- Pitcher
- Born: November 3, 1917 Fairview Park, Indiana, U.S.
- Died: February 18, 2011 (aged 93) Oklahoma City, Oklahoma, U.S.
- Batted: RightThrew: Right

MLB debut
- October 1, 1944, for the Pittsburgh Pirates

Last appearance
- October 1, 1944, for the Pittsburgh Pirates

MLB statistics
- Win–loss record: 0–1
- Earned run average: 7.88
- Strikeouts: 0
- Stats at Baseball Reference

Teams
- Pittsburgh Pirates (1944);

= Len Gilmore =

American baseball player (1917–2011)

Leonard Preston Gilmore [Meow] (November 3, 1917 - February 18, 2011) was an American pitcher in Major League Baseball who appeared in one game for the Pittsburgh Pirates in the 1944 season. Listed at , 175 lb, Gilmore batted and threw right-handed.

He was born in Fairview Park, Indiana and graduated from Clinton High School, also in Indiana. His father worked in the mines and his mother was a native of Austria.

After high school, Gilmore played freshman baseball at Indiana State University before embarking on an intermittent minor league baseball career. Gilmore expected to be drafted during World War II but was found to be physically unfit for service. In 1943, he tried out for the Pirates during spring training at their camp in Muncie, Indiana and was signed to a contract. He spent the 1943 and 1944 seasons in the minors with the Albany Senators. He was called up to the majors for the first time after the 1944 Eastern League season ended.

On the last day of the 1944 season, he got the opportunity to start the second game of a doubleheader against the Philadelphia Phillies at Shibe Park. Gilmore was credited with the loss, as he allowed seven earned runs on 13 hits, without walks or strikeouts in eight innings of work. Following the season, he was traded to the Oakland Oaks of the Pacific Coast League for Ken Gables. In Oakland, he was managed by Casey Stengel who he would later describe as the only man he ever hated.

Gilmore also pitched eleven minor league seasons, playing between 1938 and 1952 for nine teams in nine different leagues. He posted a combined 128–94 record and a 3.66 earned run average in 332 pitching appearances.
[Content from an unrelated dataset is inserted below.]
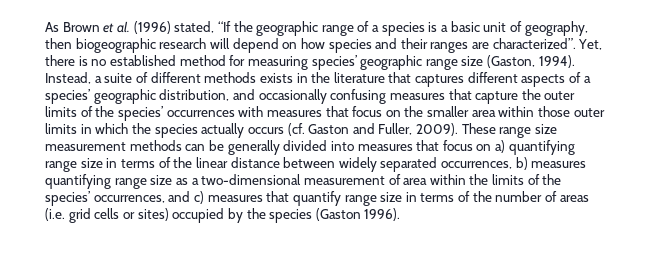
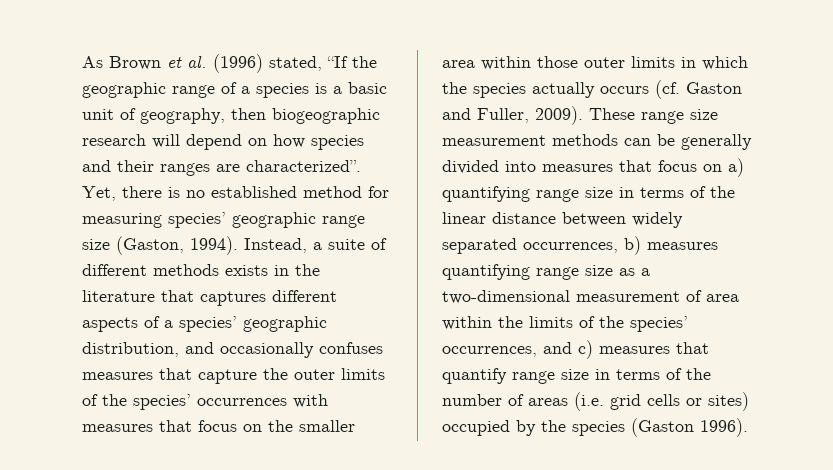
- Instead, a suite of different methods exists in the literature that captures different aspects of a species’ geographic distribution, and occasionally confusing measures that capture the outer limits of the species’ occurrences with measures that focus on the smaller area within those outer limits in which the species actually occurs (cf. Gaston and Fuller, 2009).
+ Instead, a suite of different methods exists in the literature that captures different aspects of a species’ geographic distribution, and occasionally confuses measures that capture the outer limits of the species’ occurrences with measures that focus on the smaller area within those outer limits in which the species actually occurs (cf. Gaston and Fuller, 2009).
Gilmore several of the final seasons of his professional career in Oklahoma and eventually made his home in Jones, Oklahoma. Following his baseball career, Gilmore worked for the Oklahoma City Fire Department, retiring as a captain in 1970.

Gilmore married his wife, Virginia, in 1950 and had two daughters with her. Gilmore died in Oklahoma City on February 18, 2011, at the age of 93. At the time of his death, he was one of the oldest living major leaguers.